If the verdict is regression, the report includes a short list of commits from the last few days that touched code involved in the failed step. The list is ranked by how likely each commit is to be the cause.

The list looks like:

Likelihood	Commit	Author	Subject
High	`a1b2c3d`	@engineer	refactor: rename confirm to place-order
Medium	`e4f5g6h`	@engineer	fix: address picker validation
Low	`i7j8k9l`	@designer	chore: bump iconography version

This is a starting point for engineering’s investigation, not a verdict. The PM-facing thing to take away from it is “this is who will probably know what changed”, not “this is whose fault it is”.
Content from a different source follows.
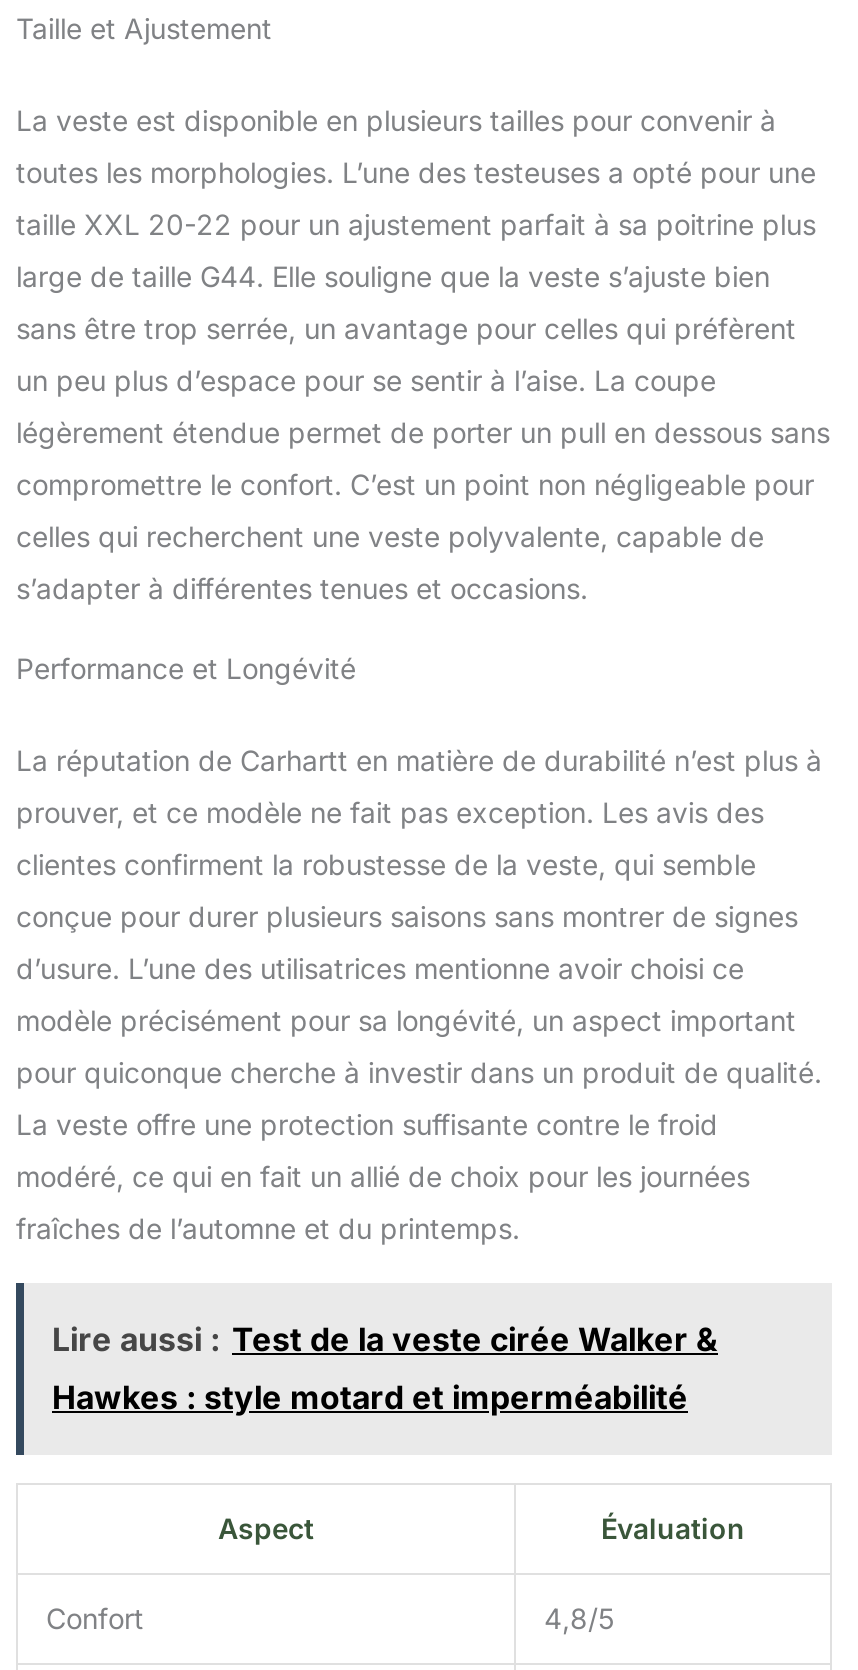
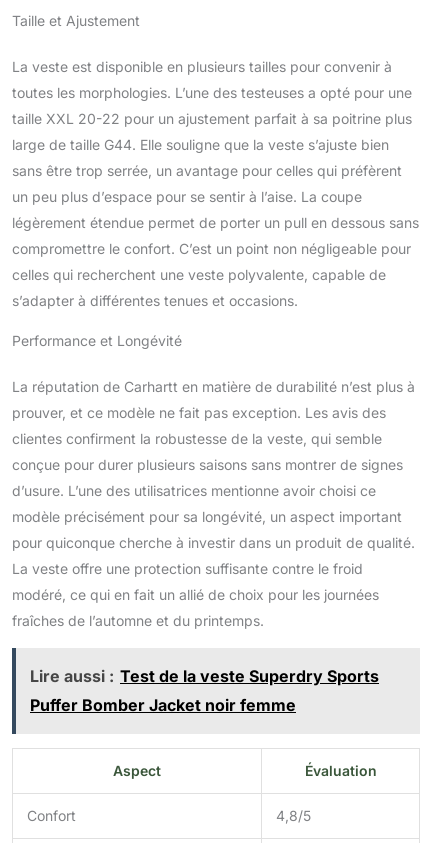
- Lire aussi : Test de la veste cirée Walker &
- Hawkes : style motard et imperméabilité
+ Lire aussi : Test de la veste Superdry Sports
+ Puffer Bomber Jacket noir femme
For drift verdicts, instead of a suspect commit list, the report shows a proposed update — the prose change klera thinks would make the flow match the new UI. Reviewing those proposals is covered in reviewing flow changes.

Putting it together

A typical PM read of a report takes under a minute:

Look at the verdict

Regression, drift, flake, or data? That tells you whether you’re filing a bug, reviewing a proposed update, retrying, or fixing a fixture.

Read the PM narrative

Two sentences. They tell you what happened in plain English.

Glance at the failed step’s screenshot

Confirm with your own eyes that the description matches what the screen looked like.

Decide what to do next

File a bug, accept a drift update, leave a comment on the PR, or move on.

If you want to dig deeper into any particular failure type, the engineer-track auto-triage and failure evidence pages explain how each section is computed.